The under side of the upper plate a b, is ground perfectly flat, and bored at proper distances with holes to receive and hold the punches which represent the shanks of the nails that are to be moulded. The lower plate c d is ground true both on it’s upper and under surfaces; the first to fit the under surface of the upper plate, and the under surface to impress a perfect plane on the sand below it. This under surface, shewn in an inverted position at fig. 2, is moreover covered with proper prints 1, 2, 3, &c. to form the heads of the nails in question, and with proper gets (jets?) 3, 5, 6, &c. for conducting the metal to every part of the surface. I mean models in relief of those gets; and the under plate is further pierced with holes, placed exactly like those in the upper plate, bored indeed from that (and through the aforesaid prints of the nail-heads) after the parallel joints e f have been affixed. Now on another level plate with proper ledges, the sand boxes or flasks, fig. 5 and 6, have been prepared; and have received an obtuse pyramidical form at one stroke from a competent press, the construction of which is easily conceived: or this might be done by hand, if preferred. These boxes, in-fine, are successively brought under the before described mechanism while in the state represented in fig. 3, in which all the nail models are protruded through the under plate as at 1, 2, 3. The moulder now gives a stroke under the following circumstances:—Both the plates drop together and the nail models pierce the sand while the under plate makes it’s surface perfectly level: but when that motion is reversed, it is not the under plate which first rises, but the upper—by which the nail models are drawn out of their holes without disturbing the sand, for this is kept to it’s place by the under plate: and when, by the continued motion upward of the upper plate, the parallel joints are duly extended, and the nail models quite extracted; then, and not till then, the under plate leaves the compressed sand, in which are moulded as many scores of nails as the mould has been made for—and that, in a space of time almost imperceptible.

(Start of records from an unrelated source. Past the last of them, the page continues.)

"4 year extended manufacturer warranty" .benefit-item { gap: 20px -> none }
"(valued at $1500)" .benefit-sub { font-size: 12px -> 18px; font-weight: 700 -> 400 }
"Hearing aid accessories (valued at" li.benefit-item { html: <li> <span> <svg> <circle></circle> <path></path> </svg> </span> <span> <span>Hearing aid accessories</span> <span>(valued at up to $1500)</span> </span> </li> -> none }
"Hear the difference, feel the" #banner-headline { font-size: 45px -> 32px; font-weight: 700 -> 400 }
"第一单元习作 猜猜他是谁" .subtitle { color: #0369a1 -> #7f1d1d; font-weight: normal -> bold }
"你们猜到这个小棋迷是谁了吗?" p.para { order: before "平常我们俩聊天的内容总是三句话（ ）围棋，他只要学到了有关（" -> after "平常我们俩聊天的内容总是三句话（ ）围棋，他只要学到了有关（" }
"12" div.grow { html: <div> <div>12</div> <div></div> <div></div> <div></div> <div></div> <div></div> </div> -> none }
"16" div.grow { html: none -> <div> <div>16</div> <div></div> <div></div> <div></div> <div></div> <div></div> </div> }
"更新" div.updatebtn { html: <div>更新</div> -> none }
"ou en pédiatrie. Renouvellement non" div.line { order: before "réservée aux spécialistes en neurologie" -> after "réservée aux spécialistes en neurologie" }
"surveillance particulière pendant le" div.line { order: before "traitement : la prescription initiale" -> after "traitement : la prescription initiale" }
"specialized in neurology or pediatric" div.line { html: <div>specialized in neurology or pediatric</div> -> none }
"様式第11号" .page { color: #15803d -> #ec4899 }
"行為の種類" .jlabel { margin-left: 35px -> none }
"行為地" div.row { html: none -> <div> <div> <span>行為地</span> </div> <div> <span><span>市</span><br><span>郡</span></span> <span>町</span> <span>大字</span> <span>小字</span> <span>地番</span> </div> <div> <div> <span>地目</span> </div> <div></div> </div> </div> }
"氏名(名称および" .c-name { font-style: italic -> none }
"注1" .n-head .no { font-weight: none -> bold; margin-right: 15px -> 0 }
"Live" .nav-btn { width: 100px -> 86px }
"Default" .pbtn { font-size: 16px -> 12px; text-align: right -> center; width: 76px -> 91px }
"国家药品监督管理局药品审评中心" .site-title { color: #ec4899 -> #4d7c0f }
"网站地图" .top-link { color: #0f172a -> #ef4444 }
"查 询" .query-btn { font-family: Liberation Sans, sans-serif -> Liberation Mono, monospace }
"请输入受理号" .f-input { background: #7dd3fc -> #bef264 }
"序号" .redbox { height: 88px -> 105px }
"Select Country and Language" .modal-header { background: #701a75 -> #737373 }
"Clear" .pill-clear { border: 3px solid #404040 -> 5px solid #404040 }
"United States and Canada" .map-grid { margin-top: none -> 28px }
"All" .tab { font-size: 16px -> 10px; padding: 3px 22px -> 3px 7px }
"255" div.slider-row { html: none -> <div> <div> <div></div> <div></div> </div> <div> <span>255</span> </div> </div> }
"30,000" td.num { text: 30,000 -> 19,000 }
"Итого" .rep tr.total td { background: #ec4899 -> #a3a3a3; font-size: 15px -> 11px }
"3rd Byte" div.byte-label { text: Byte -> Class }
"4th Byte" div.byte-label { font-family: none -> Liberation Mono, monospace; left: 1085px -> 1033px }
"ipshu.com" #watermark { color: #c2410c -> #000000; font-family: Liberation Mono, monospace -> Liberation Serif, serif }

I shall conclude the subject by observing, that the counter flask or box for closing this mould is made in the same way, by a smooth plate prepared in the same manner; and which must fit the former, because they are both perfectly level surfaces.
This Machine, though conceived many years ago, can hardly yet be called an invention—if material existence is necessary to justify that appellation: for I have never seen it in action. It may possibly be one of those fascinating conceptions of which my noble friend the late Earl Stanhope used to say—“’tis a beautiful invention—but ’twill not do;” yet I give it with some confidence, because of the great utility it would present, if it’s chief properties should fulfil my expectations.
The principal idea on which it is founded, is this: to use, as power, the expansion of that air which feeds the fire; and again to employ it’s heat heating liquids or rooms, or any similar purpose. The form I have given to the Machine is by no means the only one it admits; nor perhaps the best: but it was indispensable to give the idea (which I hope is not an “airy nothing”) “a local habitation and a name.”
It consists, then, of two cylinders, lying horizontally, of nearly equal length, but of unequal capacity:—one of which A B, (Plate 24, fig. 7) is an air pump with a valve in it’s end a, and another in it’s piston, both opening to the left. The second cylinder C D, is the working cylinder, as much larger than the former, as may belong to the principle of motion already announced. This cylinder receives the piston E, which fits it nicely, but is not stuffed in the present case. (It may perhaps be made tight by some of the methods, used to close metallic pistons.) At all events, this piston is connected with that c, by a frame F G H I, which embraces the whole Machine, in a horizontal position, though here shewn in a vertical. These two cylinders are cast in one piece, together with an upright cylinder, not bored K; the use of which is to receive the earthen chafing dish L M, with it’s fire, made (according to my present views) with coak or charcoal, and lighted before it is introduced. It is needless to say, that this vessel is let down into the cylinder K, by a kind of bucket handle entering any pair of holes in the dish. The top of this latter cylinder is ground to fit the flanch A N: It swings open on one of the bolts and falls to again in a moment, to prevent loss of time in firing. The means of doing this I do not much insist on, from their extreme facility. Nor do I make it a condition to use this method at all. The coak, (or perhaps the coal, or the wood) might be introduced through an upright tube furnished with two slides, one placed close above the top A N, and the other at a proper distance above; so as for one to be always shut. This is nothing more than the System used for feeding high pressure Steam Engines—only this application is to dry substances, which forms no insuperable obstacle.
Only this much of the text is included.